◆ **Work order**: Only one thing is required: the number of lines in the entries below that contain "dist".

◆ **Task material**:
================================

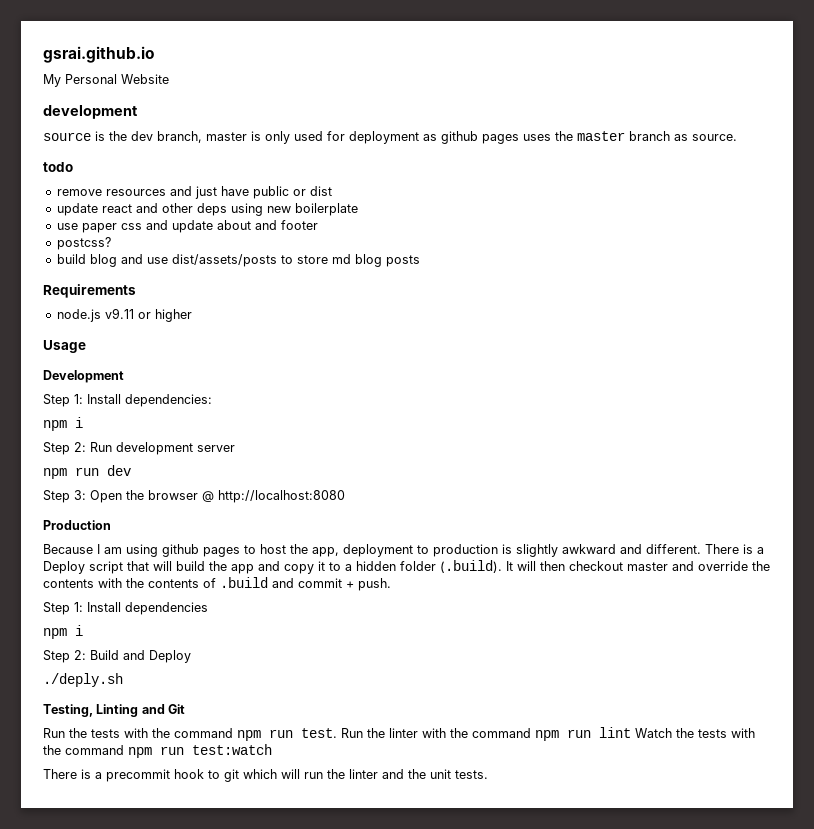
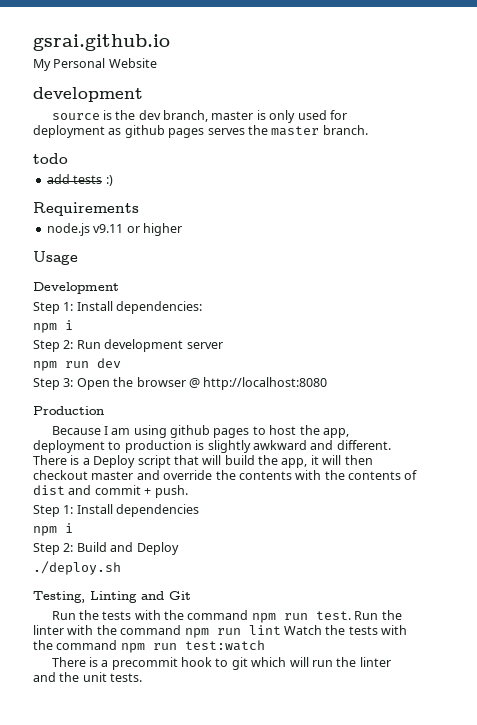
[523,134,551,141] uses -> [207,128,245,135] serves
[629,131,737,141] [43,162,73,172] [56,186,332,199] [56,203,358,216] [56,220,318,233] [56,237,111,250] [56,254,420,267] branch as source. // todo // remove resources and just have public or dist // update react and other deps using new boilerplate // use paper css and update about and footer // postcss? // build blog and use dist/assets/posts to store md blog posts -> [322,125,368,135] [33,153,68,164] [46,174,113,186] branch. // todo // add tests :)
[231,560,513,574] app and copy it to a hidden folder (.build). It -> [281,455,319,468] app, it
[220,577,268,588] .build -> [33,485,65,495] dist
[43,673,123,687] ./deply.sh -> [33,561,121,575] ./deploy.sh

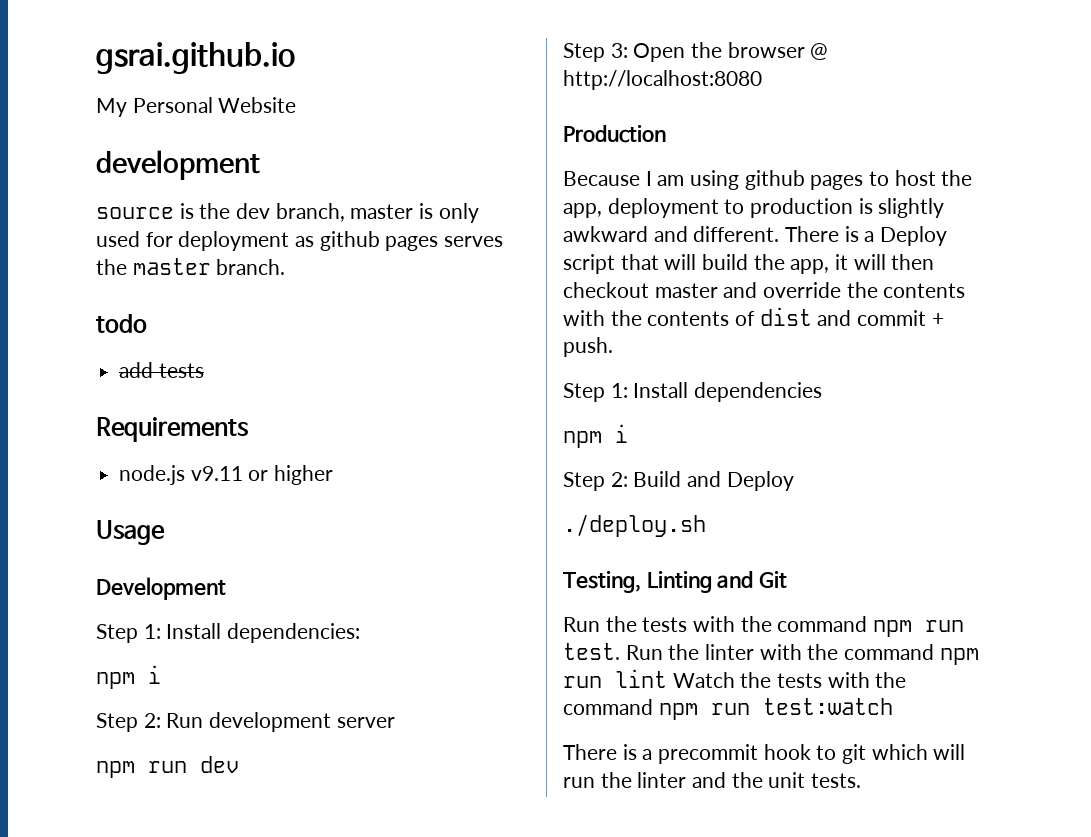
[105,175,113,186] :) -> (204, 370) none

================================

◆ **Exercise response**: 2